在 .Net 核心中共享默认的 OWIN 令牌 [英] Share default OWIN tokens in .Net core
问题描述
我有建立在 .NET 4.5.1 上的授权服务器并使用 Microsoft.Owin.Security.OAuth Version=3.0.0
我用这个包实现了一个解决方法 Owin.Token.AspNetCore.
var ticket = LegacyOAuthSecurityTokenHelper.GetTicket(token, new LegacyTokenAuthenticationOptions{DecryptionKey = "machineKey-DecryptionKey",ValidationKey = "machineKey-ValidationKey",EncryptionMethod = EncryptionMethod.AES,//默认 AESValidationMethod = ValidationMethod.HMACSHA256//默认 HMACSHA256}));//使用ticket.Identity.Claims 验证您的用户!I have Authorization server which built on .NET 4.5.1 and use Microsoft.Owin.Security.OAuth Version=3.0.0 http://prntscr.com/hvwhl4 Tokens protected via machinkey (OAuthAuthorizationServerOptions.AccessTokenFormat is default).
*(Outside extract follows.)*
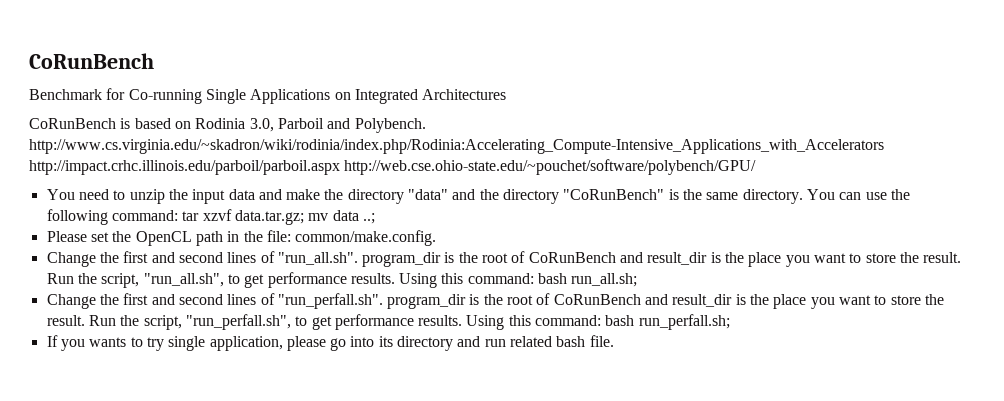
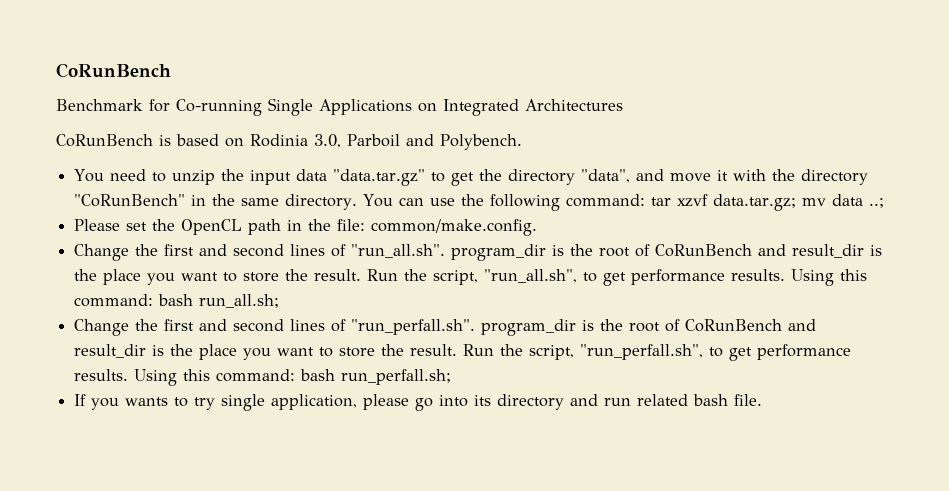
[29,139,884,154] [29,159,757,175] http://www.cs.virginia.edu/~skadron/wiki/rodinia/index.php/Rodinia:Accelerating_Compute-Intensive_Applications_with_Accelerators http://impact.crhc.illinois.edu/parboil/parboil.aspx http://web.cse.ohio-state.edu/~pouchet/software/polybench/GPU/ -> (522, 142) none
[258,189,476,204] and make the directory "data" and -> [333,169,767,186] "data.tar.gz" to get the directory "data", and move it with
[668,189,679,200] is -> [191,195,207,206] in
I also have many application-consumers(resource servers) on .NET 4.5.1 which validate these tokens http://prntscr.com/hvwwdu http://prntscr.com/hvwiwr. All these applications have the same machinkey in web.config
Now I try to build .net core 2.0 application and I need to use the same tokens from my Auth server(.net 4.5.1 owin 3.0.0). How can I validate and read claims from Microsoft.Owin.Security.OAuth(3.0.0) tokens in .net core 2.0?
One note: I can't change my Auth server and define DataProtector in Auth server. So I need to find a way how to "decode" OWIN tokens in .net core using existing machine key.
UPDATE: So I've opened issue on github https://github.com/aspnet/Security/issues/1592
Now It is closed and the answer was: "Closing because there are no plans to support this. You can use a 3rd party token server such as Identity Server to issue tokens that work with both systems. Or, you can write custom code for ASP.NET Core to handle the OWIN/Katana-style tokens."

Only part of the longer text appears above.